I think there is a constant struggle between diversifying and specializing.
I see many well established companies sub out fencing, irrigation, and maintenance in order to concentrate on what they do best and to do it more efficiently.
At the same time I see litterally hundreds of very smal landscapers continually tooling up to offer more services, but they never have more help.
You have to ask yourself what you expect to gain out of it and then to crunch the numbers. I know people that have 2 man mowing crews that gross $100k a year and do it in 36 months with a one-ton and $10k in equipment. Then I know guys That have 2 man crews doing a little mowing, walkways, walls, fences, pruning, light tree work, plowing, ... with 2 trucks and every blessed gadget in the world (none of it free) that gross about the same. Who is making more money? Who has an easier time managing?
Unless you have unlimited human resources, are a great people manager, or have more time than work, it is better to specialize in my opinion.
We do some fences, fences can be a pain in the neck though. It depends on what kind of fence, split rail/ post and rail are easy, not to much to mess up and waste time with then you have those aluminum fences and such that are more difficult. I typicall will do split rail/ post and rail, stockade, board on board, picket and some vynle fences. The other are a little harder and I sub that out to the guys who do it all the time that know the tricks. It also depends on how big of a job it is. Stuff like split rail I'll take on any job but the more intricute the fence the easier it is to get lost a snag and end up losing your shirt if your crews not used to doing it.
Hi. Fence installation is my primary business. It would be a great addition to you company. There is alot of need for fences. And the profit margin is fantastic. Need any more info, I would be glad to help.
well realistically....it depends on how much you can get materials for. And if your suppliers cut you breaks if you buy in bulk. It also depends on how big the fences are in terms of overall length, height, if its chain link, wood, or vinyl. For a round about idea, lets just say a 300 ft, 4ft high chainlink fence, which is about a two day job. Total bill around $3,200- $3,600, after you pay for materials, you can bring home around $2,000- $2,500. At least that is what the going rate is around here. It not a far reach to make double or triple you material cost.

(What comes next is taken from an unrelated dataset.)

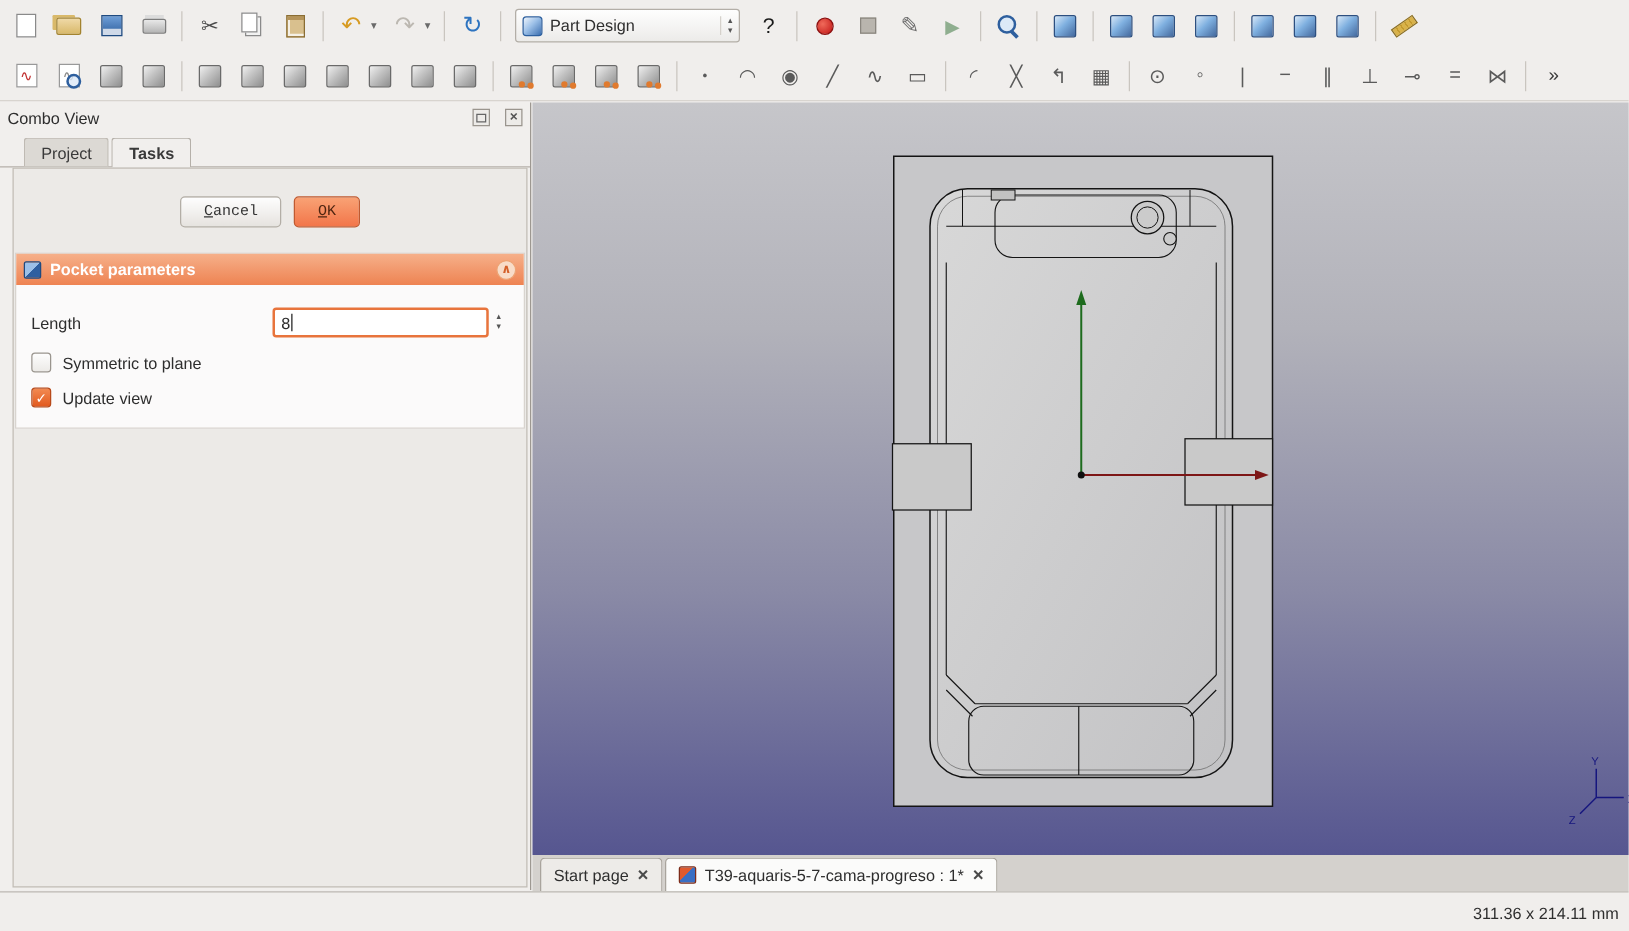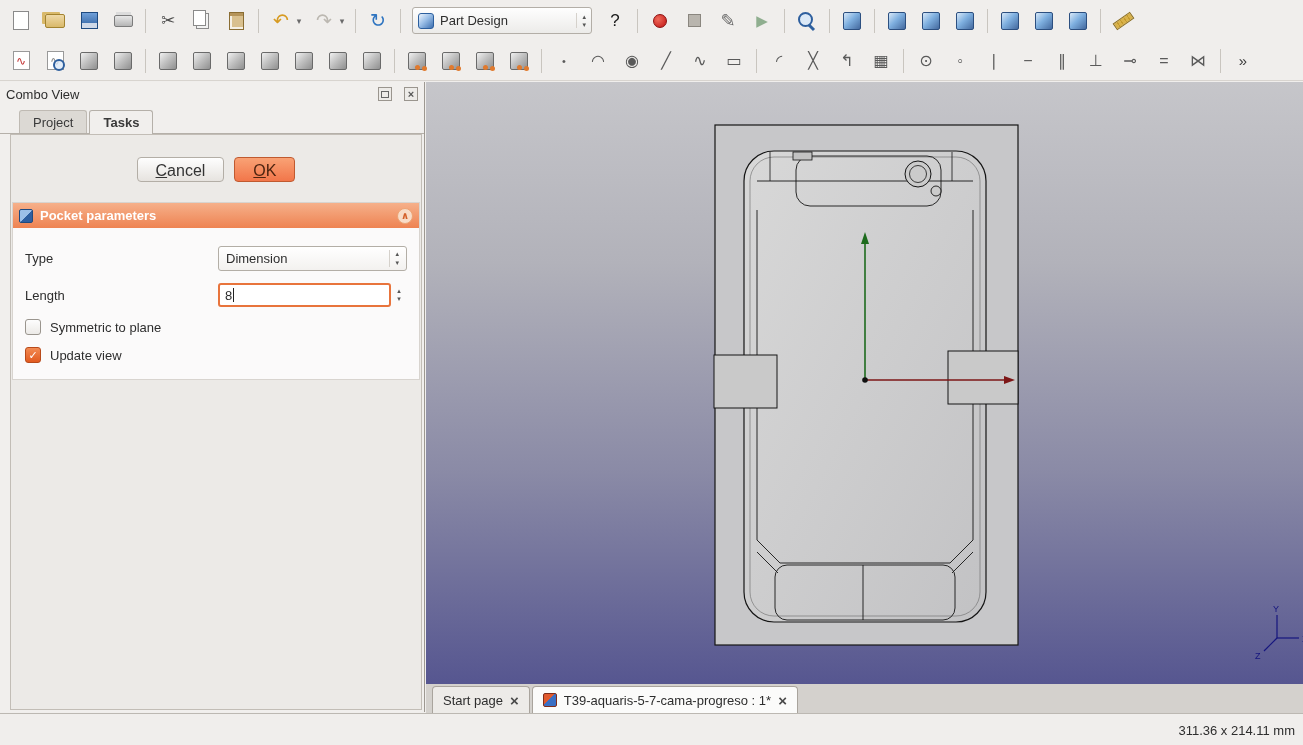"Cancel" .btn { font-family: none -> Liberation Mono, monospace; font-size: 16px -> 12px }
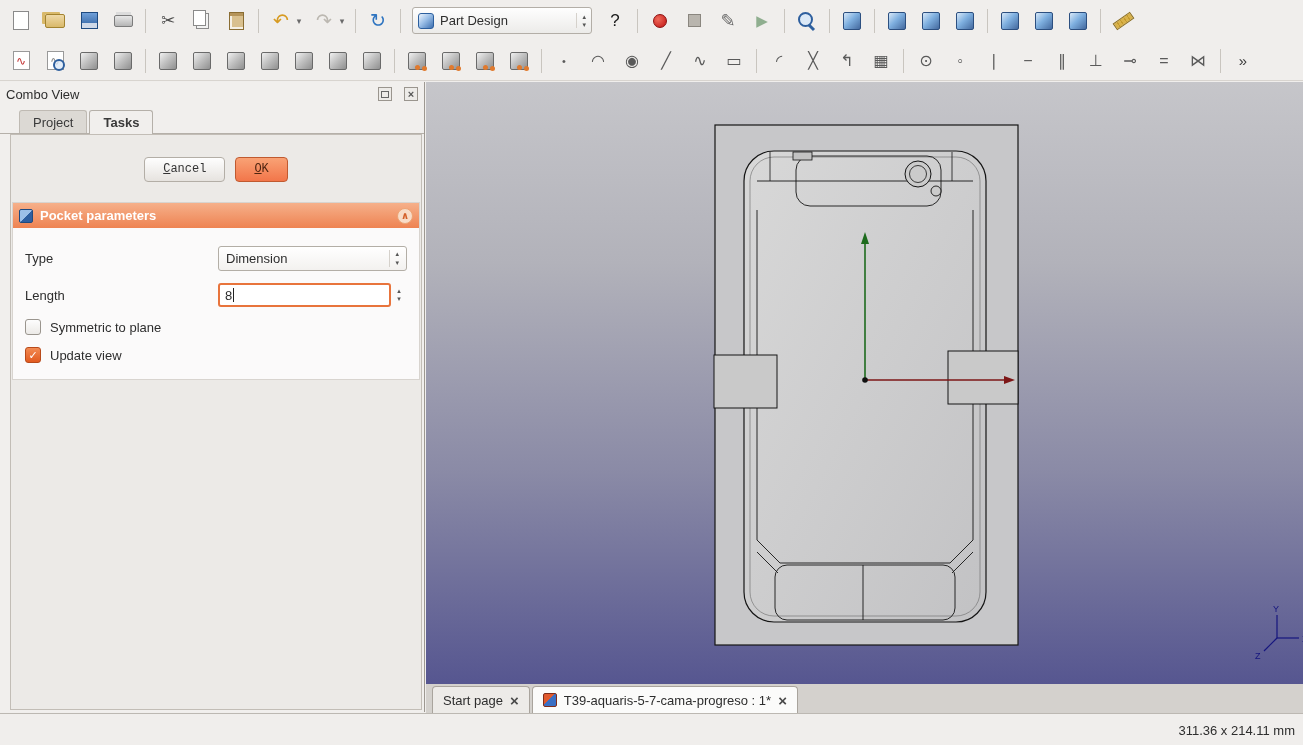"Type" div.frow { html: <div> <label>Type</label> <div> <span>Dimension</span> <span> <span>▴</span> <span>▾</span> </span> </div> </div> -> none }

Arizona is a lot different than most states I guess. I have a contractors licence for residential landscaping, and it does not allow me to do fences, as that is another licence. They are very strict on what I can an can't do. But, the truth is, there is no one really checking or enforcing these laws. The only time it becomes a problem is when you screw up and the home owner complains. Then you can be is serous trouble with fines.